Look at what Leeder is reporting here:
  • Honey contaminated with antibiotics 
  •  taste masked with sugar or HFCS (high fructose corn syrup)
  • Inaccurate labelling
And that's just two paragraphs.



Leeder reports that Chinese honey is being "washed" through other countries like India and Malaysia; countries that had no appreciable honey exports a few years ago and are now global players.

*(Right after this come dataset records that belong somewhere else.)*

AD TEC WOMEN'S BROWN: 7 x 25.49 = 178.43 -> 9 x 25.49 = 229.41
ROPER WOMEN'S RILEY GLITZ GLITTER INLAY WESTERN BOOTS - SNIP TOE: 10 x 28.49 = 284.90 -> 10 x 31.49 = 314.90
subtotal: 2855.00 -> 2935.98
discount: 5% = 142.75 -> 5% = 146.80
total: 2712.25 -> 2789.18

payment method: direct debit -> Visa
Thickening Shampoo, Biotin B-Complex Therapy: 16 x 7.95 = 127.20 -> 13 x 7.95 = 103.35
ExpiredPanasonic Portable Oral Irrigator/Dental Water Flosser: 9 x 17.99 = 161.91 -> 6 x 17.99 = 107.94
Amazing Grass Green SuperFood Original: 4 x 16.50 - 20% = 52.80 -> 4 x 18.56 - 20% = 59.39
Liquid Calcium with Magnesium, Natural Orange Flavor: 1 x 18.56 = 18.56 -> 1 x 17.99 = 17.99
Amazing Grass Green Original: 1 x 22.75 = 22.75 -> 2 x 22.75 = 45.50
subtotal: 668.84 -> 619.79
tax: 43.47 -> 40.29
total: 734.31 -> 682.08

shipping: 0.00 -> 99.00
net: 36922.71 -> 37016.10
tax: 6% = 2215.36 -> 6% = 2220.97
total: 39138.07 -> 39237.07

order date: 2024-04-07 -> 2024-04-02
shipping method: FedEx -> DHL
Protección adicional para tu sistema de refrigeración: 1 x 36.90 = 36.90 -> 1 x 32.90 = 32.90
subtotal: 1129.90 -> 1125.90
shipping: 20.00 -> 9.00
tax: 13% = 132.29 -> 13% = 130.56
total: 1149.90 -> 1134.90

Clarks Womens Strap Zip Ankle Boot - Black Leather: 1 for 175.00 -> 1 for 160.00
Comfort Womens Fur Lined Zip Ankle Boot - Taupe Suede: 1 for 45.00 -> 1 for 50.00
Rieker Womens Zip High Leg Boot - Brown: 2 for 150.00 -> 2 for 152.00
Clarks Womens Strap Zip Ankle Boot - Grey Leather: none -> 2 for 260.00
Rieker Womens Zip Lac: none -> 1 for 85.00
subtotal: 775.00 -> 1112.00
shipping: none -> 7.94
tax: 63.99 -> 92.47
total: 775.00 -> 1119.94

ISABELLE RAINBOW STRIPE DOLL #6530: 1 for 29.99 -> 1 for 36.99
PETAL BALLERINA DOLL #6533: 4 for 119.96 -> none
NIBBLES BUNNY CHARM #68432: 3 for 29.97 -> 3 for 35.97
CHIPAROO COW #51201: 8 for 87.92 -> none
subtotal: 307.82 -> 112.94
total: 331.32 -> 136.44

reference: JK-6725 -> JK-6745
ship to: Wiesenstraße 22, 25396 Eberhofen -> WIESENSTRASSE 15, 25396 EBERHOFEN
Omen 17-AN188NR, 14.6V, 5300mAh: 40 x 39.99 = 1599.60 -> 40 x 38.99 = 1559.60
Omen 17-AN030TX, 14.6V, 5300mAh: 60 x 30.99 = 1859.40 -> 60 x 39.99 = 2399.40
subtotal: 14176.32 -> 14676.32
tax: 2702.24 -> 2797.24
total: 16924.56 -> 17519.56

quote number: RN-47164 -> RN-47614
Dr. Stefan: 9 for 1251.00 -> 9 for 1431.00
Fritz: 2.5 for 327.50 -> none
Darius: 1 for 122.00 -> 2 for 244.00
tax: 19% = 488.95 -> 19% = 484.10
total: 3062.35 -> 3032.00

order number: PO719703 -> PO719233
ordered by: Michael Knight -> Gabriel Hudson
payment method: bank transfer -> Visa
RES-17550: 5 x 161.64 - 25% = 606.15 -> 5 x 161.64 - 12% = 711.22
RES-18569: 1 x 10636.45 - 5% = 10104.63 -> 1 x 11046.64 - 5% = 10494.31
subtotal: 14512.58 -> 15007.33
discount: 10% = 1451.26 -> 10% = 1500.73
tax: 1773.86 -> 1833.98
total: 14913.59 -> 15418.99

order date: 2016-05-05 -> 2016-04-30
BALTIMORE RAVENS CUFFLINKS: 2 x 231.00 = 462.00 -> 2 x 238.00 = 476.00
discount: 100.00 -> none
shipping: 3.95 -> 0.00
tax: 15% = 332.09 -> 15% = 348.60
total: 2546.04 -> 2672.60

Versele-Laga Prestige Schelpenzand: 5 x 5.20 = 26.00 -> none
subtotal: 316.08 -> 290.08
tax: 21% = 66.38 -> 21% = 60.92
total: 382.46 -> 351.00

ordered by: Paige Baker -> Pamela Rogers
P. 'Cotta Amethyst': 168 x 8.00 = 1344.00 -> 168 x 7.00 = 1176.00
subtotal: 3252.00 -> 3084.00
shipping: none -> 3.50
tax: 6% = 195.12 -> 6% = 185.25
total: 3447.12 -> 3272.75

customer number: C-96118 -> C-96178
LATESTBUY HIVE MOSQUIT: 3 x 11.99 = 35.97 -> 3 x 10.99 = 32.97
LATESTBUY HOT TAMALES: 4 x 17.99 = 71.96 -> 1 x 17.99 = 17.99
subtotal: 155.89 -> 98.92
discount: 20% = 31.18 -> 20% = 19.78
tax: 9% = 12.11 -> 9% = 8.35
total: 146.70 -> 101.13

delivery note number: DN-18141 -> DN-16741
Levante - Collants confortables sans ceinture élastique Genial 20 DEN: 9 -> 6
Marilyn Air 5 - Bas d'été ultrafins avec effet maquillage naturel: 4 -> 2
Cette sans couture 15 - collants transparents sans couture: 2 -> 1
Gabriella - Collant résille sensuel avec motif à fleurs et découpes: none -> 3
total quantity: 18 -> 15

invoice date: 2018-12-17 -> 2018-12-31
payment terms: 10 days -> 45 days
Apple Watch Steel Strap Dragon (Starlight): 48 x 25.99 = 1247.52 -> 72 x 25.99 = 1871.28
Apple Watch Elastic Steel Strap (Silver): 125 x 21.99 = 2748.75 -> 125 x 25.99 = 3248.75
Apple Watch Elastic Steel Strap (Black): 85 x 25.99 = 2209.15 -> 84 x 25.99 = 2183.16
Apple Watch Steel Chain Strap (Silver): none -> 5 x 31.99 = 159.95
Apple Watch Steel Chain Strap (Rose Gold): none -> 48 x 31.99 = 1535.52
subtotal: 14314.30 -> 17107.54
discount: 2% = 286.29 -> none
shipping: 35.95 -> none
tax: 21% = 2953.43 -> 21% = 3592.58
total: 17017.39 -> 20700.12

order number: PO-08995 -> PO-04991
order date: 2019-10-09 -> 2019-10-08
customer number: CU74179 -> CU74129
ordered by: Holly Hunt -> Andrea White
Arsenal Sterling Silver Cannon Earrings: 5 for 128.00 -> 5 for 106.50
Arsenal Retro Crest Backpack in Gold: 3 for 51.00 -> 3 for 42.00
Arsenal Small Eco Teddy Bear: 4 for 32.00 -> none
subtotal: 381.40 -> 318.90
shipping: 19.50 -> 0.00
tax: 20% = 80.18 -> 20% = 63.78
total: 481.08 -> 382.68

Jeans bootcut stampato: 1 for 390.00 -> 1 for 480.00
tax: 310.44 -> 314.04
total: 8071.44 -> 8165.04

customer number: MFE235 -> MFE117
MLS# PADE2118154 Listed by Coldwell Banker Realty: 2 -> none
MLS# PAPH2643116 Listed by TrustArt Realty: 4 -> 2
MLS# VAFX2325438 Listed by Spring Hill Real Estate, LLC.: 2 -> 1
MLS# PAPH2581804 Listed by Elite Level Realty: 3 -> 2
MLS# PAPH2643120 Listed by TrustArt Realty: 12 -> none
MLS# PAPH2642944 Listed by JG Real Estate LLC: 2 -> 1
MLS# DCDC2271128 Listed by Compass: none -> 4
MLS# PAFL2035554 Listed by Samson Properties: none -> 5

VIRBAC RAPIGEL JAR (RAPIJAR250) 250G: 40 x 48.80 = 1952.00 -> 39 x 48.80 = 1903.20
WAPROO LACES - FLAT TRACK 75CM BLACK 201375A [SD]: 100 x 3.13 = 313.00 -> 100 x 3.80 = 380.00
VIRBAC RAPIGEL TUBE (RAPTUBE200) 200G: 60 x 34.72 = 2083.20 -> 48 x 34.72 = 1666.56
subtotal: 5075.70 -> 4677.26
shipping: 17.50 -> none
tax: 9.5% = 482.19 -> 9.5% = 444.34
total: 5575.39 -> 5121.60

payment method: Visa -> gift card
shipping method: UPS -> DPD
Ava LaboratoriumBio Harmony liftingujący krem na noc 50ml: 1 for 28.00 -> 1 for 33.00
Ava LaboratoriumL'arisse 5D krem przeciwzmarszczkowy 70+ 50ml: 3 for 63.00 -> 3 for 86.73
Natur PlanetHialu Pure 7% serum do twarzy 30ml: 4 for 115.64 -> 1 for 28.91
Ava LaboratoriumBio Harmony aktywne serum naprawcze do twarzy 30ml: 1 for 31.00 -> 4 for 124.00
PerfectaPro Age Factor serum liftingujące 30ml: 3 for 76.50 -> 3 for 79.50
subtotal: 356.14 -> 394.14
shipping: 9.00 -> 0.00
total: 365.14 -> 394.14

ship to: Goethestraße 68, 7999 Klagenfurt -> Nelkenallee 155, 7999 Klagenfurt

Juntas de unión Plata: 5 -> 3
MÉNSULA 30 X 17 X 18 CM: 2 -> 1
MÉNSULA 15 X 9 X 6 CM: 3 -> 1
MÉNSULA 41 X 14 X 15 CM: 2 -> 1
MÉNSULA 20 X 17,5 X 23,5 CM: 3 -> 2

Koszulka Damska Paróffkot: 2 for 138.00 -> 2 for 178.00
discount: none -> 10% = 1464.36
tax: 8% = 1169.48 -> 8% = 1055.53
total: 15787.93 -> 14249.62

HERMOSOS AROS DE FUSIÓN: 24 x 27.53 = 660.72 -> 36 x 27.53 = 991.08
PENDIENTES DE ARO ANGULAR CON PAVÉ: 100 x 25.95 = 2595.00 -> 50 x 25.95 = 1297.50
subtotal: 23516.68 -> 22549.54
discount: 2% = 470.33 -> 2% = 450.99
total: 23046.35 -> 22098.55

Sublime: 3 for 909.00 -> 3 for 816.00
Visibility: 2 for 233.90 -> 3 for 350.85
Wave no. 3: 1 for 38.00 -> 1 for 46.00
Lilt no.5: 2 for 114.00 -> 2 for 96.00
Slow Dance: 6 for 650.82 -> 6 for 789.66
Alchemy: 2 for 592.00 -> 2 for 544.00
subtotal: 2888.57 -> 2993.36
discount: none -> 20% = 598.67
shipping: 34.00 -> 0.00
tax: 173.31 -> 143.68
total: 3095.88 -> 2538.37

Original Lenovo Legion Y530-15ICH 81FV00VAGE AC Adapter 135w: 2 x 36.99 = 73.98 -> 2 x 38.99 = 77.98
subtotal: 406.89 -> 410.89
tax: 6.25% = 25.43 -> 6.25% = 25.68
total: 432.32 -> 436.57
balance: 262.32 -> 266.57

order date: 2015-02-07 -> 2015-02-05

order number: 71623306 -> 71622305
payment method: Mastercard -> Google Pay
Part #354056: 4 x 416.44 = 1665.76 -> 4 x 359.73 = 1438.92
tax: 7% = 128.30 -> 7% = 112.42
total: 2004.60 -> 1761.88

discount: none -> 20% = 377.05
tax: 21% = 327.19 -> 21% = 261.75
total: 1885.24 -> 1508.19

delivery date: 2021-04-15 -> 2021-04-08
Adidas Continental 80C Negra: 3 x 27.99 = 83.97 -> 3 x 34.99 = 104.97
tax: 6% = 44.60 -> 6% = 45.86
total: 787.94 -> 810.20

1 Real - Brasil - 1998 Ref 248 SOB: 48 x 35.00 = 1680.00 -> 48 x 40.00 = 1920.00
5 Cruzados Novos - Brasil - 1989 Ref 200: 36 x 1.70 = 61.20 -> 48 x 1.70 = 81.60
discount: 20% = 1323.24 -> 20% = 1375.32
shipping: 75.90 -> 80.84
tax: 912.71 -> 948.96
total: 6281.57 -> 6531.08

     There are tremendous economic pressures which encourage this kind of cheating. The massive demand for a "natural" sweetener (primarily seen as a non-white sugar, non-HFCS sweetener), US tariff walls combined with a failing North American bee population, and a lack of Chinese regulation on agricultural production combined with their export-led economy all mean that there are significant financial incentives to game the system.
     But the globalized food system encourages this behaviour. With a goal of sourcing from lowest-cost environments and selling in highest-return environments, producers are looking the other way in order to maintain their profit margins. The US requires about 200 million pounds (about 90.7 million kilos) of honey imports a year (Canada exports between 9 and 13 million kilos, or 20-30 million pounds of honey to the US each year), and sources the majority of that honey from overseas.
     Because of its unique composition and chemical properties, honey is suitable for long term storage and is easily assimilated even after long preservation. Honey, and objects immersed in honey, have been preserved for decades and even centuries. The key to preservation is limiting access to humidity. In its cured state, honey has a sufficiently high sugar content to inhibit fermentation. If, however, the honey is exposed to moist air, its hydrophilic properties will pull moisture into the honey, eventually diluting it to the point that fermentation can begin.Chinese producers have been caught diluting honey, by injecting honey with water, heating it, and passing it through ultrafine carbon or ceramic filters, and then distilling this into syrup. This process does seem to clear the honey of antibiotic residues, but also tends to remove other features of honey, like taste and scent.
     Thankfully, at least in Canada, honey is one of those foods that can be sourced locally. Here on Vancouver Island we have Babe's Honey Farm, which offers a wide range of pollen-specific honeys, like cranberry, blueberry, and fireweed. Bees are also a fairly straightforward insect to husband--a half-dozen houses away from where we live is a backyard hive. And although we're used to seeing the traditional box or Langstroth hive, there is a new model called a "top-bar hive" that shows some promise in reducing bee deaths from varroa mites.
     This is one of those areas where we can ignore commercial production and do as well or better in our own environments. Honey is only a secondary advantage of having bees; primary is their pollination of crops. And you don't necessarily need honey bees for pollination. Mason bees are an excellent pollinator and, with a small hive, do very well in backyards (and, with no honey to defend, seldom sting). Using honey bees, acreages and smallholdings can easily become "hobby producers," particularly using alternative hives like the top-bar, or even traditional hives. As commercial honey bee populations continue to crash across North America, such small operations are only going to become more and more vital to continued food production.

2 comments:

  1. Interesting article! I no longer buy any food or food storage items from China if I can avoid it. Too many horror stories. Did you see the news article a few weeks ago about the rice that was adulterated with plastic rice because the plastic was cheaper?

    ReplyDelete
  2. That was a story I missed. Do you remember where you saw it?
    It doesn't surprise me though. We regard food as just another commodity in international trade, so the goal is to maximize profit rather than maximizing people fed. If that means plastic in the rice, or melamine in milk products, then that's what will happen. There's no connection between food consumers and producers, and without that sense of community, of linkage, abuses will happen.